The day before the meal, I cooked up 125 ml (1/2 cup) of my PWE Breakfast Sausage until crumbly and let it cool.








I mixed the sausage with 125 ml (1/2 cup) grated cheddar and 125 ml (1/2 cup) cream cheese.







I cut 7 jalapenos in half, removed the seeds, stems and white membrane.







I spooned 15 ml (1 tablespoon) of Sweet Baby Ray's BBQ sauce into the bottom of each jalapeno half.







I stuffed the jalapenos with the cheese mixture and wrapped 1/2 strip of bacon around each pepper half.












I put the ABTs on a tray sprayed with baking spray and put it in the freezer for an hour. Then I bagged them and put them in the freezer until the next day.

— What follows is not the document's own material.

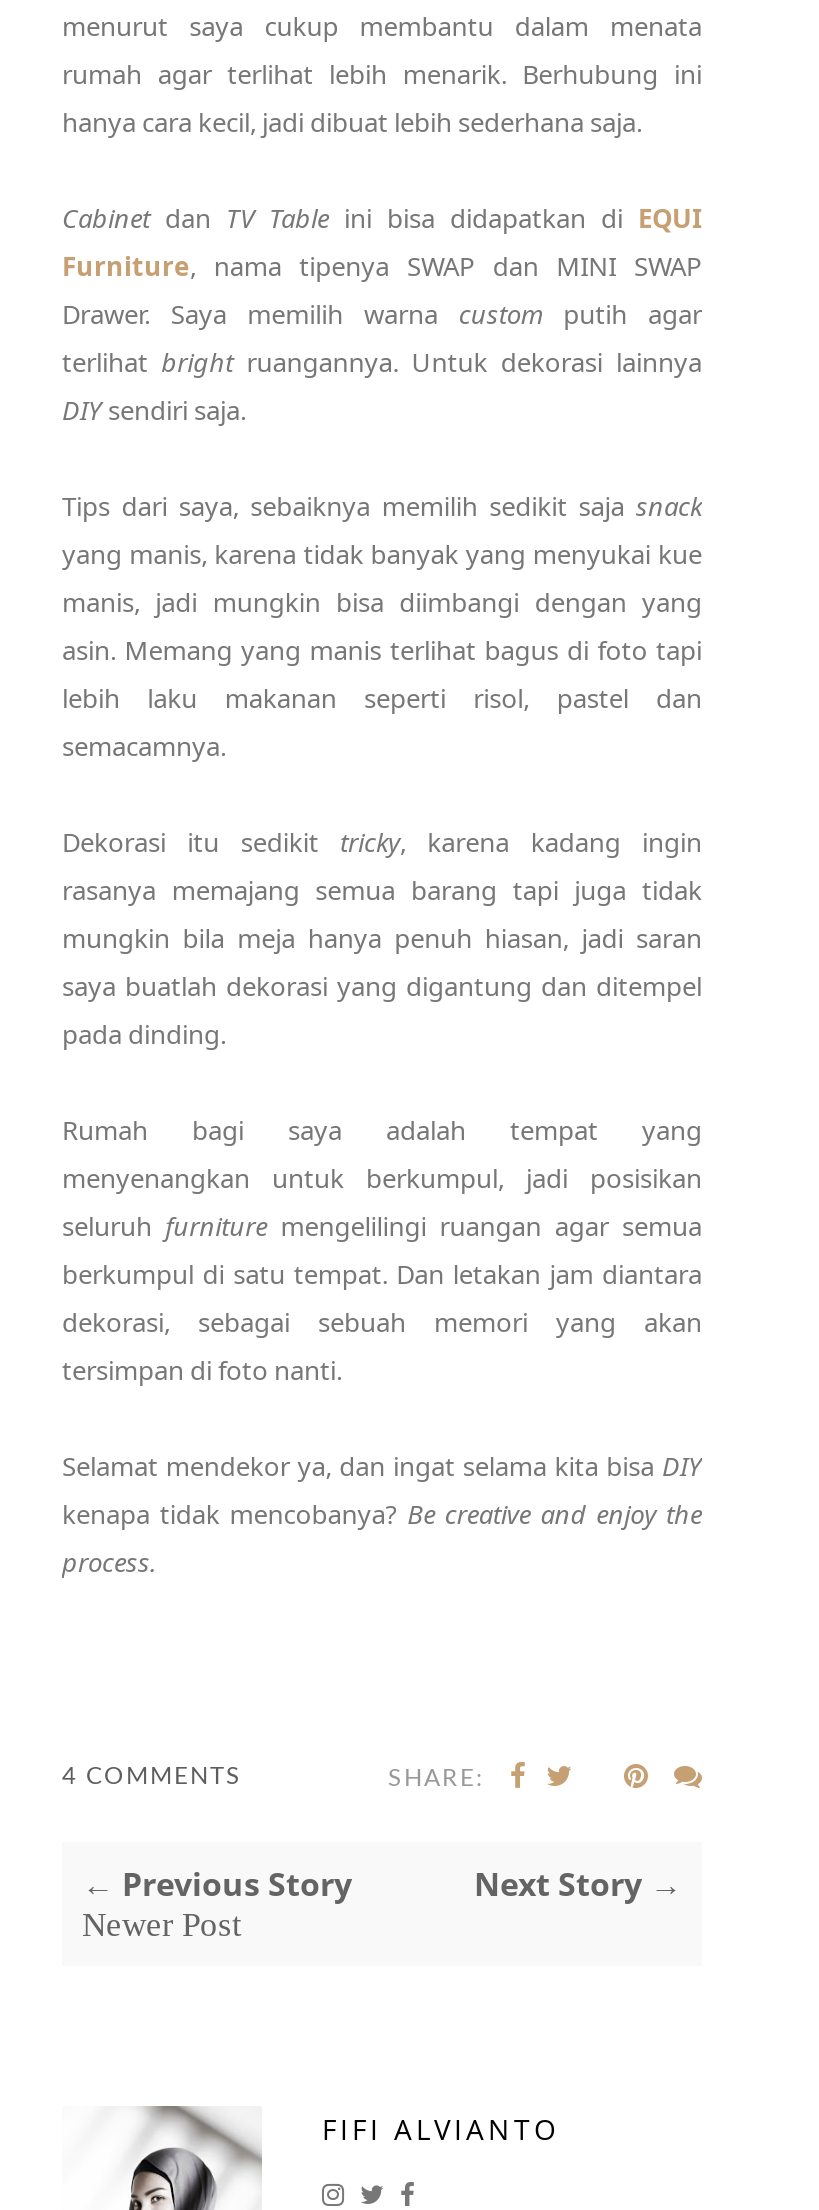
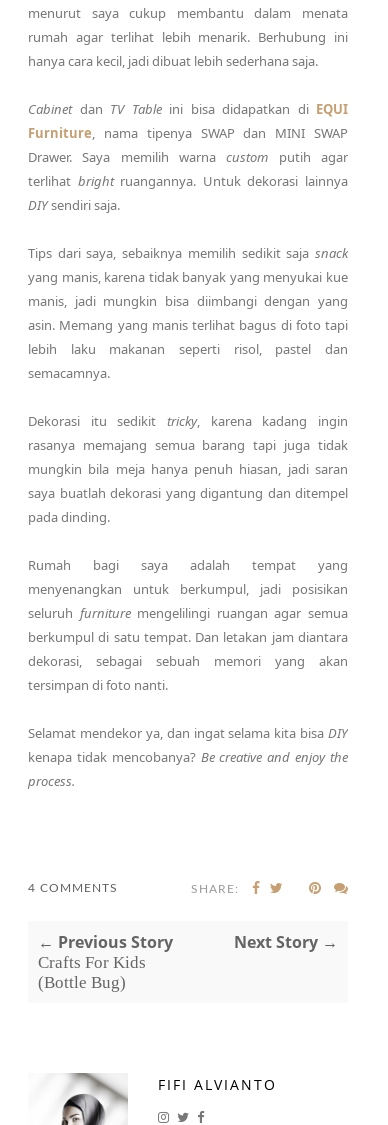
- Newer Post
+ Crafts For Kids
+ (Bottle Bug)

I took them out of the freezer and put them in a 230 F smker for 1 1/2 hours.







The finished product.






These just vanished off the plate. The sausage gave a nice firm bite and the bbq sauce gave just a touch of sweet! I love them.

Disco


----------



## griz400 (Dec 11, 2017)

Nice ... I laid about 4 in a bowl of chili Saturday


----------



## disco (Dec 11, 2017)

griz400 said:


> Nice ... I laid about 4 in a bowl of chili Saturday


That sounds great!


----------



## Rings Я Us (Dec 11, 2017)

Nice color on those.  Now I have to find the sausage thread..
Good stuff!


----------



## disco (Dec 11, 2017)

Rings Я Us said:


> Nice color on those.  Now I have to find the sausage thread..
> Good stuff!


Thanks, Johnny!


----------



## crazymoon (Dec 16, 2017)

D, Nice twist w/the sauce on your ABT's. They look delicious!


----------



## disco (Dec 18, 2017)

Thanks, CM. My best buddy said they were my best ABTS.


----------



## gmc2003 (Dec 19, 2017)

"This is the third dish I made for a recent visit from Montana Friends for a bonspiel."

Another fine product put out from the house of Disco. Points/likes whatever we're calling them now.

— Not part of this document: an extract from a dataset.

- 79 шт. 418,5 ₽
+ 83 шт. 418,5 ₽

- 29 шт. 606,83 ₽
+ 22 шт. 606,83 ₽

Although I still can't wrap my head around why people enjoy sweeping ice so a granite slab can land in the middle of a target. Hope you won.

Chris


----------



## disco (Dec 19, 2017)

gmc2003 said:


> "This is the third dish I made for a recent visit from Montana Friends for a bonspiel."
> 
> Another fine product put out from the house of Disco. Points/likes whatever we're calling them now.
> 
> ...


True. Curling doesn't make sense like baseball where  you hit a ball with a stick and then run around stomping on bags.

We didn't win but our record was 3 and 2 so we did ok and there was beer after. The Montanans did that. Us Canadians aren't big on beer.

Thanks for the point!

Disco


----------



## gmc2003 (Dec 19, 2017)

"True. Curling doesn't make sense like baseball where you hit a ball with a stick and then run around stomping on bags."

Touche, Disco touche.

Chris


----------